You are viewing a plain text version of this content. The canonical link for it is here.
Posted to dev@iceberg.apache.org by Chen Song <ch...@gmail.com> on 2021/04/06 19:28:23 UTC
Re: how to test row level delete
Hey I want to quickly follow up on this thread.
I cannot seem to find any pull request to expose V2 format version on table
creation, specifically for the line below referenced in your previous email.

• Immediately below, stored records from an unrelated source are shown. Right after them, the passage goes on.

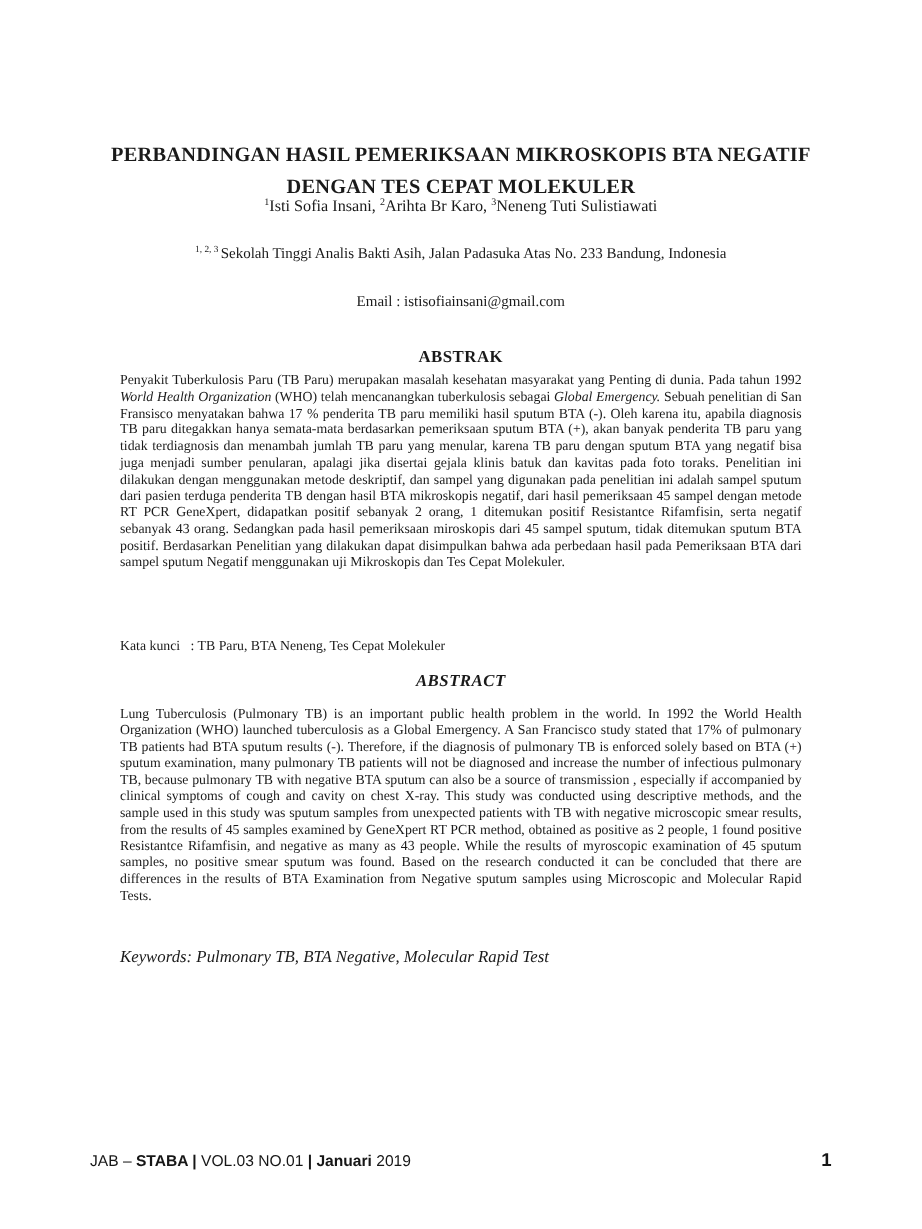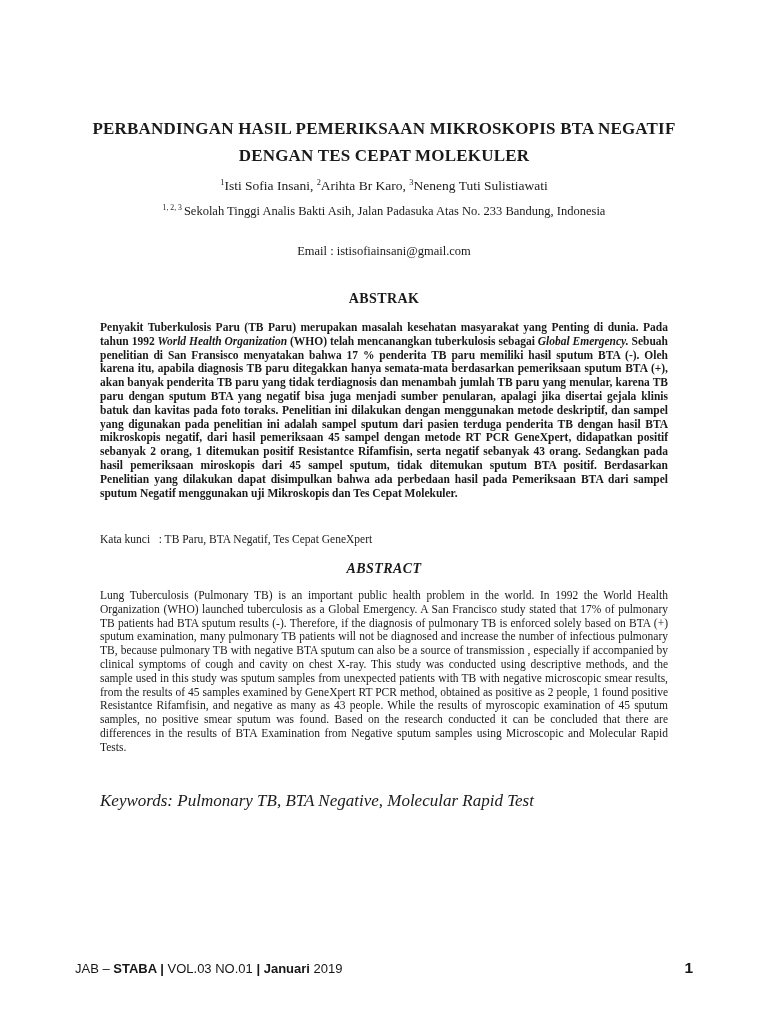"1Isti Sofia Insani, 2Arihta Br" .byline { top: 178px -> 164px }
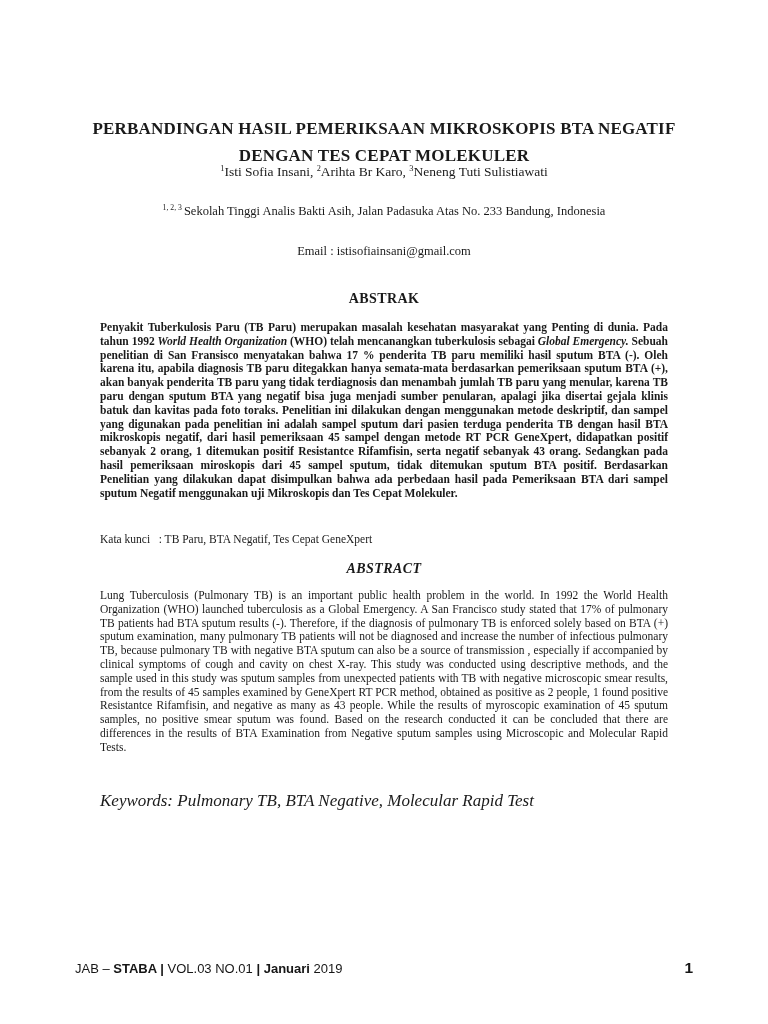"Penyakit Tuberkulosis Paru (TB Paru)" .abstract-id-body { font-weight: bold -> none; top: 321px -> 311px }
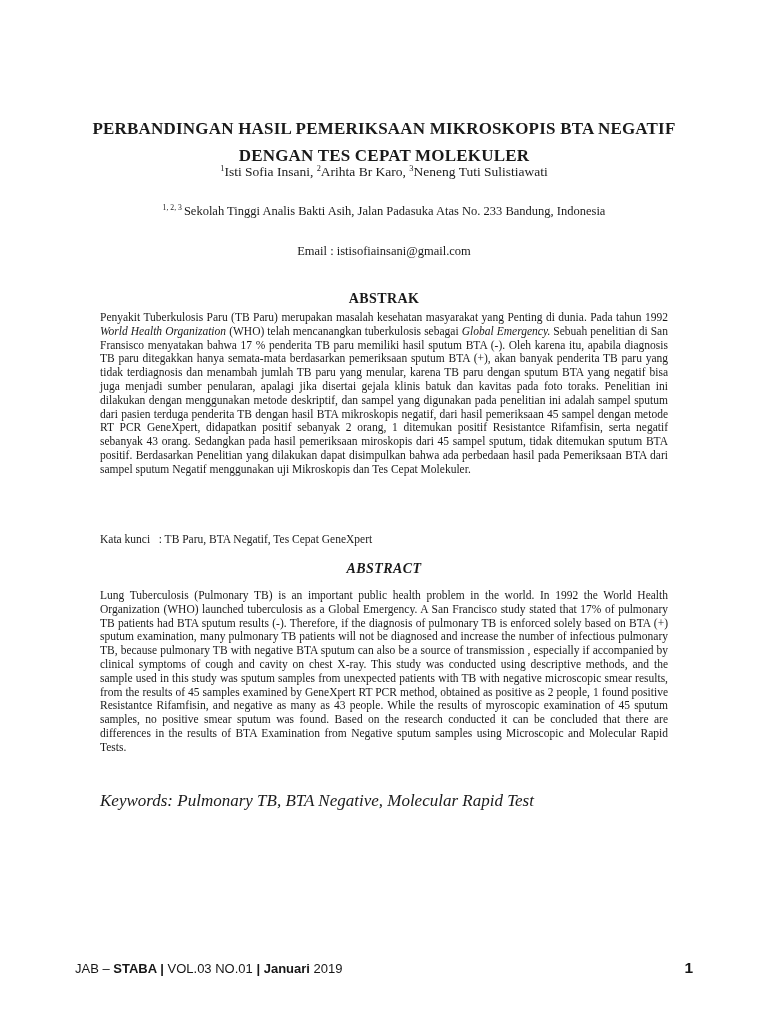"Kata kunci : TB Paru," div.kata-kunci-line { text: Negatif, Tes Cepat GeneXpert -> Neneng, Tes Cepat Molekuler }
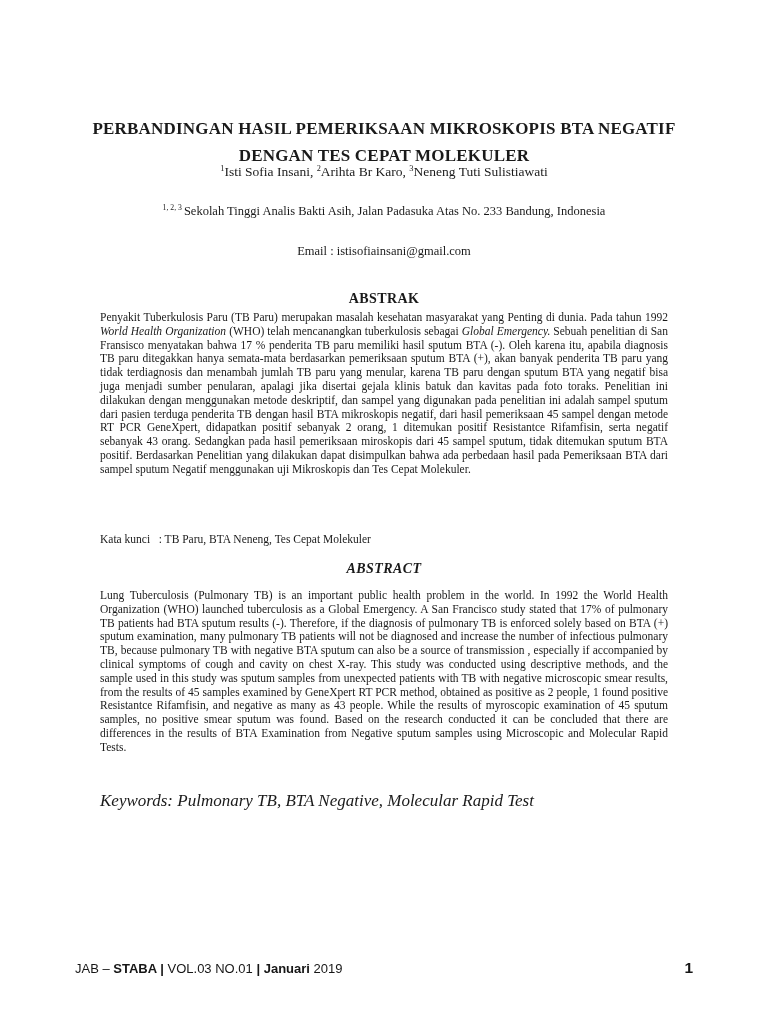"Keywords: Pulmonary TB, BTA Negative," .keywords-line { font-size: 17px -> 14px }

TableProperties.FORMAT_VERSION
Can you suggest? I want to create a V2 table to test some row level
upserts/deletes.
Chen
On Sun, Dec 27, 2020 at 9:33 PM OpenInx <op...@gmail.com> wrote:
> > you can apply this patch in your own repository
>
> The patch is : https://github.com/apache/iceberg/pull/1978
>
> On Mon, Dec 28, 2020 at 10:32 AM OpenInx <op...@gmail.com> wrote:
>
>> Hi liubo07199
>>
>> Thanks for testing the iceberg row-level delete, I skimmed the code, it
>> seems you were trying the equality-delete feature. For iceberg users, I
>> think we don't have to write those iceberg internal codes to get this work,
>> this isn't friendly for users. Instead, we usually use the
>> equality-delete ( CDC events ingestion or flink aggregation upsert
>> streams) feature based on the compute-engine work. Currently, we've
>> supported the flink cdc-events integration (Flink Datastream integration
>> has been merged [1] while the Flink SQL integration depends on the time
>> when we are ready to expose iceberg format v2 [2])
>>
>> About what's the time to expose format v2 to users, you may want to read
>> this mail [3].
>>
>> If you just want to have a basic test for writing cdc by flink, you can
>> apply this patch in your own repository, and then create an iceberg table
>> with an extra option like the following:
>>
>> public static Table createTable(String path, Map<String, String> properties, boolean partitioned) {
>> PartitionSpec spec;
>> if (partitioned) {
>> spec = PartitionSpec.builderFor(SCHEMA).identity("data").build();
>> } else {
>> spec = PartitionSpec.unpartitioned();
>> }
>> properties.put(TableProperties.FORMAT_VERSION, "2");
>> return new HadoopTables().create(SCHEMA, spec, properties, path);
>> }
>>
>> Then use the flink data stream api or flink sql to write the cdc events
>> into an apache iceberg table. For data stream job to sinking cdc events I
>> suggest to use the similar way here [4].
>>
>> I'd like to help if you have further feedback.
>>
>> Thanks.
>>
>> [1]. https://github.com/apache/iceberg/pull/1974
>> [2]. https://github.com/apache/iceberg/pull/1978
>> [3].
>> https://mail-archives.apache.org/mod_mbox/iceberg-dev/202012.mbox/%3CCACc8XkGt%2B5kxr-XRMgY1eUKjd70mej38KFbhDuV2MH3AVMON2g%40mail.gmail.com%3E
>> [4].
>> https://github.com/apache/iceberg/pull/1974/files#diff-13e2e5b52d0effe51e1b470df77cb08b5ec8cc4f3a7f0fd4e51ee212fc83f76aR143
>>
>> On Sat, Dec 26, 2020 at 7:14 PM 1 <li...@126.com> wrote:
>>
>>> Hi, all:
>>>
>>> I want to try row level delete, but get the exception : IllegalArgumentException:
>>> Cannot write delete files in a v1 table.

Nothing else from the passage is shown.